Records supplied:
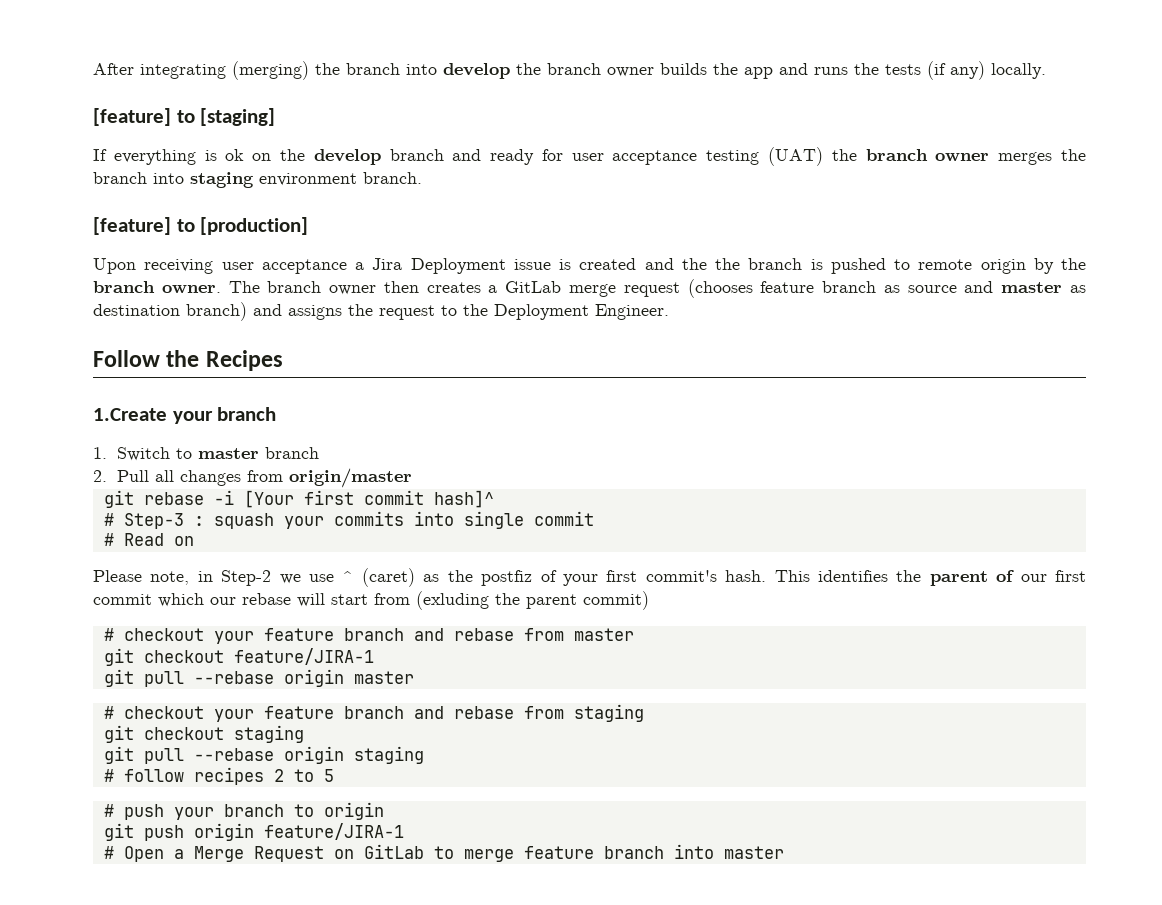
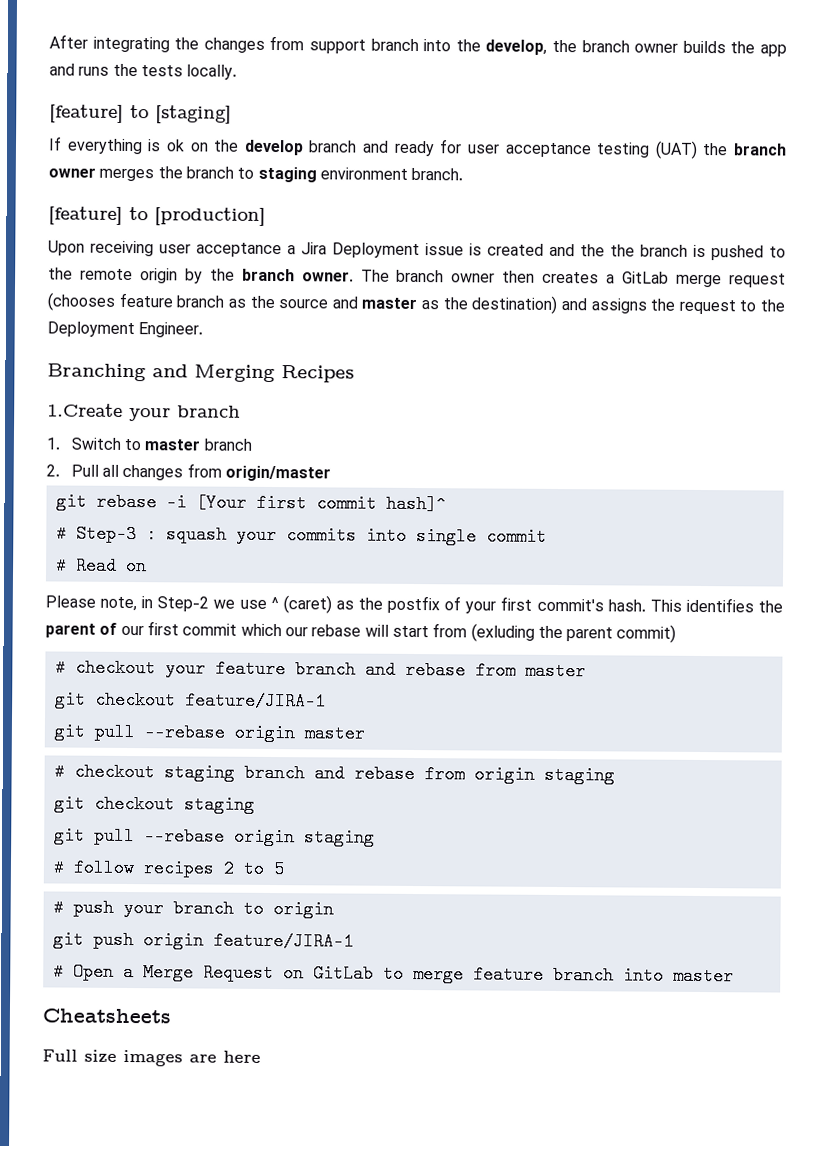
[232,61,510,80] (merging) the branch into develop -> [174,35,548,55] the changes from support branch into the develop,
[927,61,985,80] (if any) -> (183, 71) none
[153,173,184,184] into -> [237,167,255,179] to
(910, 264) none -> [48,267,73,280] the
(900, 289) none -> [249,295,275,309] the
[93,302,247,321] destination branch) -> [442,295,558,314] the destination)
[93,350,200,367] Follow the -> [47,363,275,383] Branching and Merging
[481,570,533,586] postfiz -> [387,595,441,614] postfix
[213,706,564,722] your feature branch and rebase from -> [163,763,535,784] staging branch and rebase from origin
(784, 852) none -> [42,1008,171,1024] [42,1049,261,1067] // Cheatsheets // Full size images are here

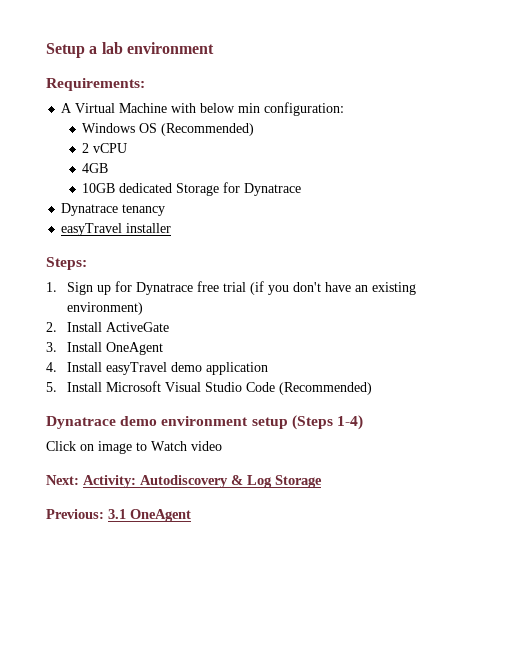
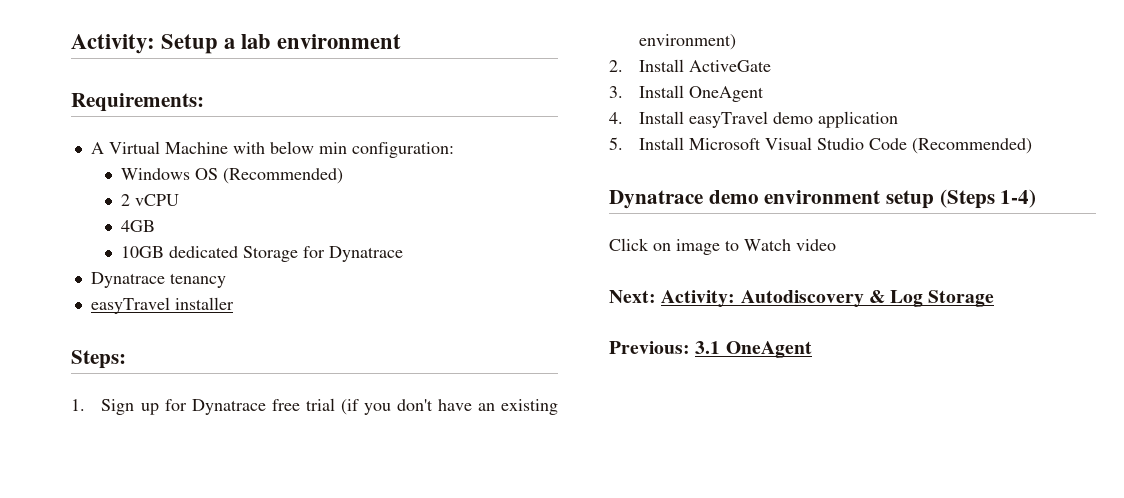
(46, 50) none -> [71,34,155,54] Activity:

Work to complete:
Exactly as they stand, the entries must be written out again, pictures excluded.

Response:
[232,61,510,80] (merging) the branch into develop -> [174,35,548,55] the changes from support branch into the develop,
[927,61,985,80] (if any) -> (183, 71) none
[153,173,184,184] into -> [237,167,255,179] to
(910, 264) none -> [48,267,73,280] the
(900, 289) none -> [249,295,275,309] the
[93,302,247,321] destination branch) -> [442,295,558,314] the destination)
[93,350,200,367] Follow the -> [47,363,275,383] Branching and Merging
[481,570,533,586] postfiz -> [387,595,441,614] postfix
[213,706,564,722] your feature branch and rebase from -> [163,763,535,784] staging branch and rebase from origin
(784, 852) none -> [42,1008,171,1024] [42,1049,261,1067] // Cheatsheets // Full size images are here

(46, 50) none -> [71,34,155,54] Activity:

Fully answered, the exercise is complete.